Returning to the production matrix introduced above, \begin{displaymath}P_L=\left(\begin{array}{ccccccc} r+1 & 1 &
0
& 0 & 0 & 0 & \cdots \\sr & r+1 & 1 & 0 & 0 & 0 & \cdots \\ 0 & r
& r+1 & 1 & 0 &
0 & \cdots \\ 0 & 0 & r & r+1 & 1 & 0 & \cdots \\ 0 & 0 & 0
& r & r+1 & 1 & \cdots \\0 & 0 & 0 & 0 & r & r+1
&\cdots\\
\vdots &
\vdots & \vdots & \vdots & \vdots & \vdots &
\ddots\end{array}\right),\end{displaymath}
we are now interested in these matrix entries and their corresponding Motzkin paths. It is known \cite{Flaj, Hennessy-Thesis, Viennot} that the elements of the first column of the Riordan array corresponding to $P_L$ count Motzkin paths returning to the $x$ axis. Motzkin paths related to the matrix $P_L$ above are referred to as $(r+1)$-colored Motzkin paths, where we have a choice of $(r+1)$ colors for each east step. Similarly, each south-east step has a choice of  $r$ colors. We note that for the matrix above, the south-east step returning to the $x$ axis has a choice of $rs$ colors. For this reason, we will refer to such Motzkin weighted paths as \emph{($s$-$e_{x-axis}, e_{x-axis}; s$-$e, e)$-Motzkin paths}. Thus, $P_L$ corresponds to a $(rs, r+1; r, r+1)$-Motzkin path. Similarly, it can be shown \cite{Hennessy-Thesis} that the first column of the  Riordan array corresponding to the production matrix
\begin{displaymath}P_{\tilde{L}}=\left(\begin{array}{ccccccc} r+1 & 1 &
0
& 0 & 0 & 0 & \cdots \\rs & r & 1 & 0 & 0 & 0 & \cdots \\ rs & r
& r & 1 & 0 &
0 & \cdots \\ rs & r & r & r & 1 & 0 & \cdots \\ rs & r & r
& r & r & 1 & \cdots \\rs & r & r & r & r & r
&\cdots\\
\vdots &
\vdots & \vdots & \vdots & \vdots & \vdots &
\ddots\end{array}\right)\end{displaymath} counts \L ukasiewicz paths returning to the $x$ axis. Adopting similar notation as for the Motzkin paths above, $P_{\tilde{L}}$ corresponds with a $(rs, r+1; r, r)$-\L ukasiewicz path. Now, as the first column of the Riordan arrays corresponding to $P_L$ and $P_{\tilde{L}}$ both have generating function $g_Q(x),$ we introduce the following bijection between Motzkin and \L ukasiewicz paths.

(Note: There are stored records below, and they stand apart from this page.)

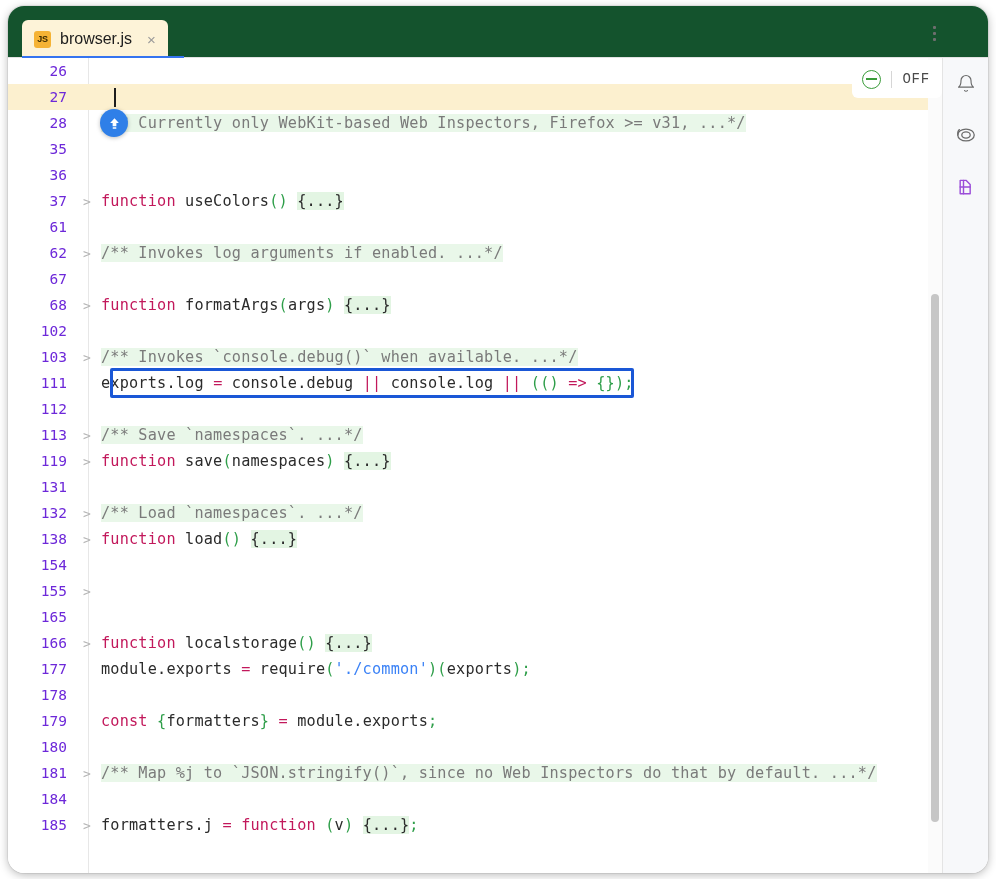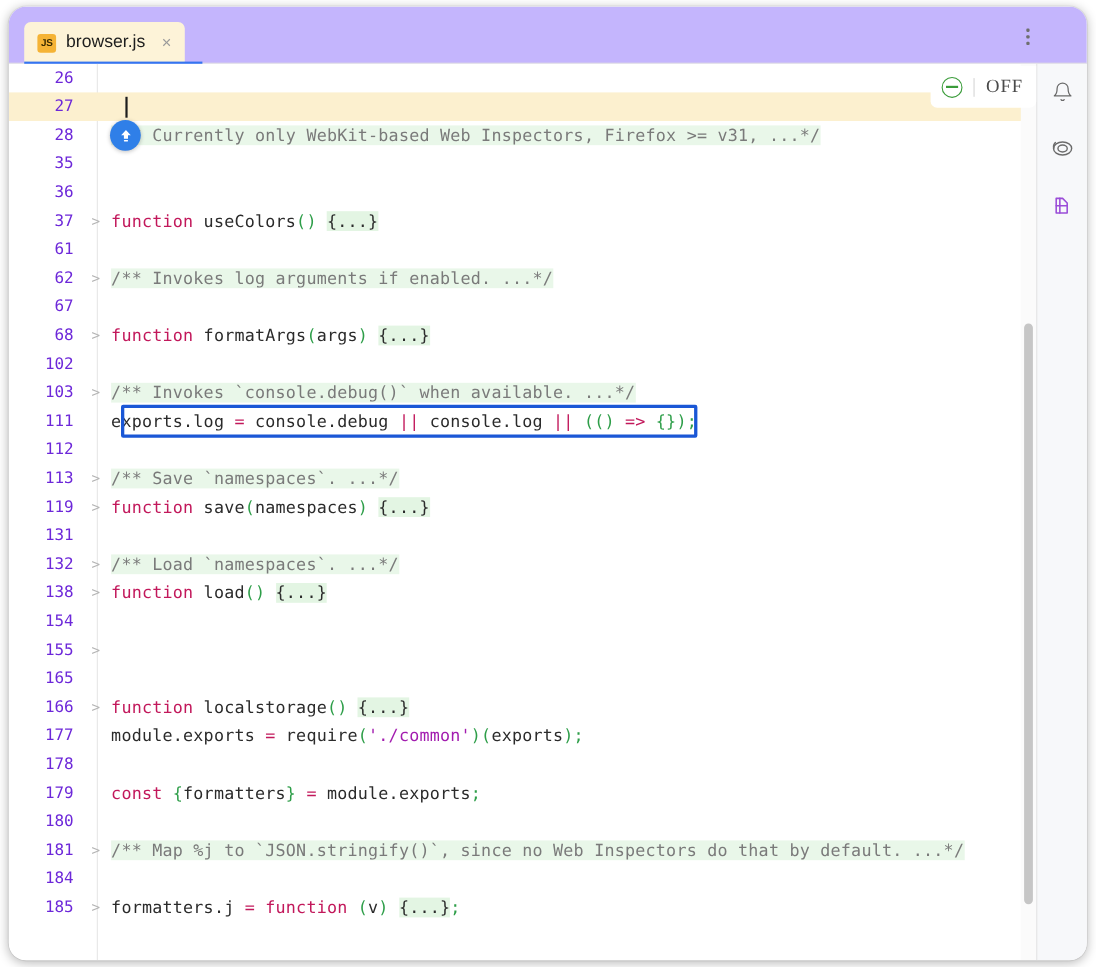"JS" #tab-strip { background: #c4b5fd -> #14532d }
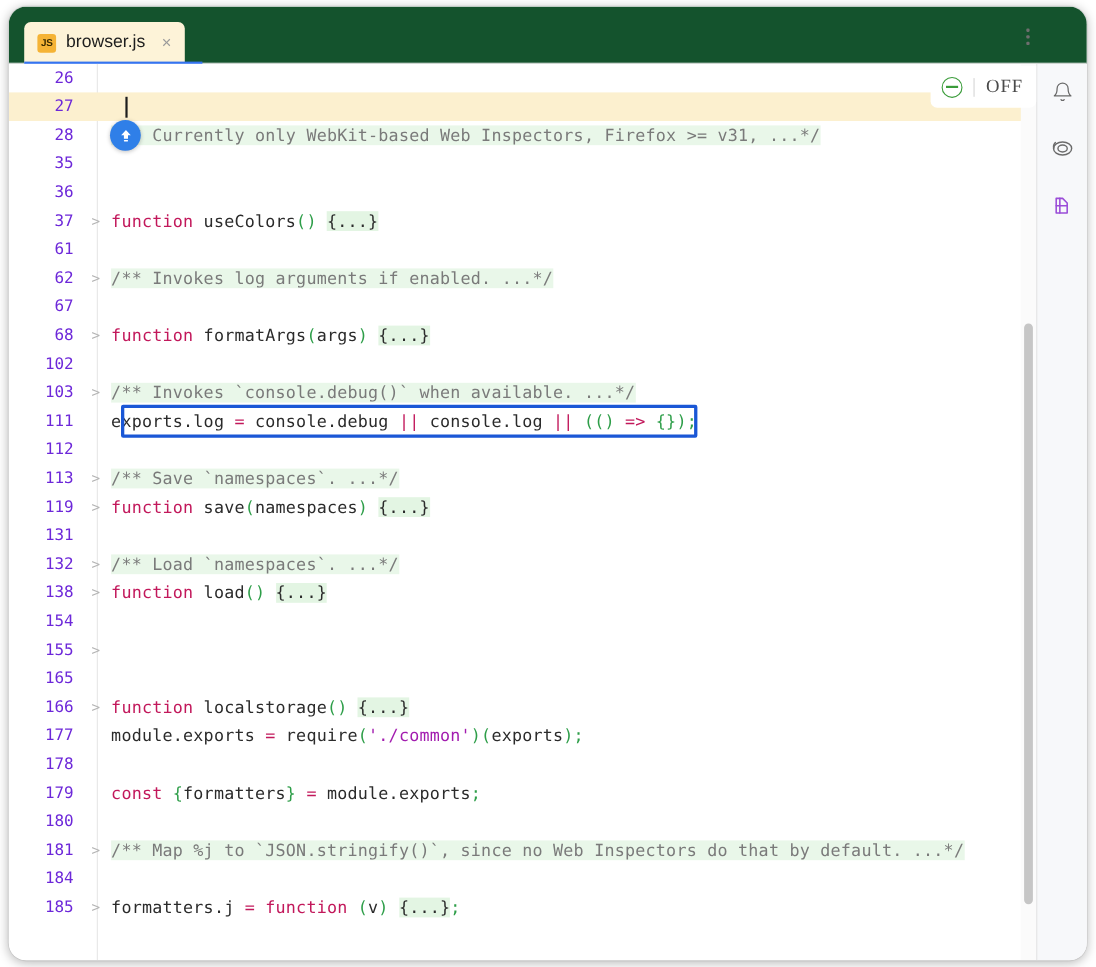"OFF" #inspection-label { font-family: Liberation Serif, serif -> Liberation Mono, monospace; font-size: 17px -> 14px }
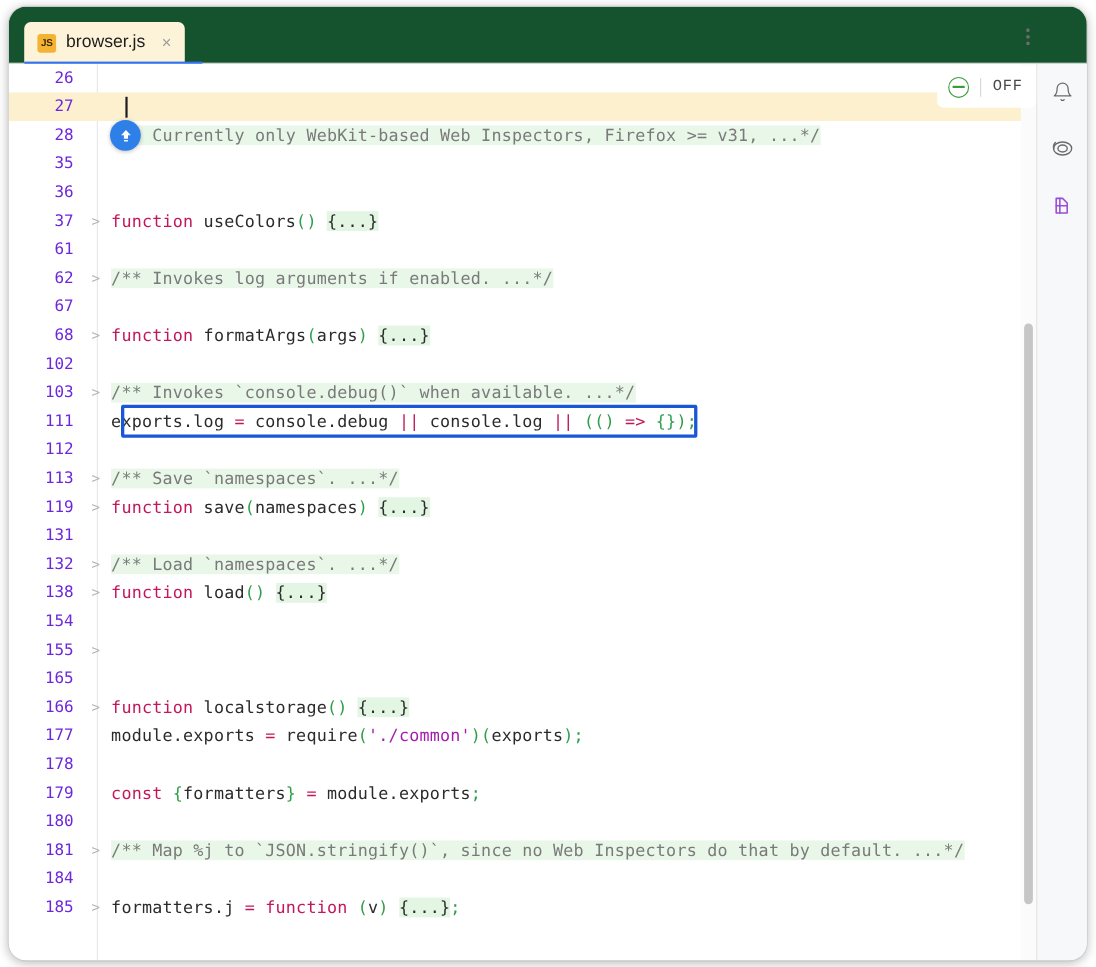"'./common'" .t-str { color: #a21caf -> #3b82f6 }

\begin{proposition}\label{bijection}
A bijection exists between the set of $(rs, r+1; r, r+1)$-Motzkin paths of length $n$ and the set of  $(rs, r+1; r, r)$-\L ukasiewicz paths of length $n,$ for any $n >0$.
\end{proposition}
We choose an ordering of colors of the east steps. In the proof below we refer to the east steps that are colored with the $(r+1)$-th color as $e_{r+1}$
\begin{proof}
We construct a map $\phi: \mathbb{M} \to \mathbb{L}.$ Given a $(rs, r+1; r, r+1)$-Motzkin path $P$ of length $n,$ we can obtain a path $\phi(P)$ as follows:
\begin{itemize}
\item $i$-colored east steps remain unchanged, for $i<r+1$.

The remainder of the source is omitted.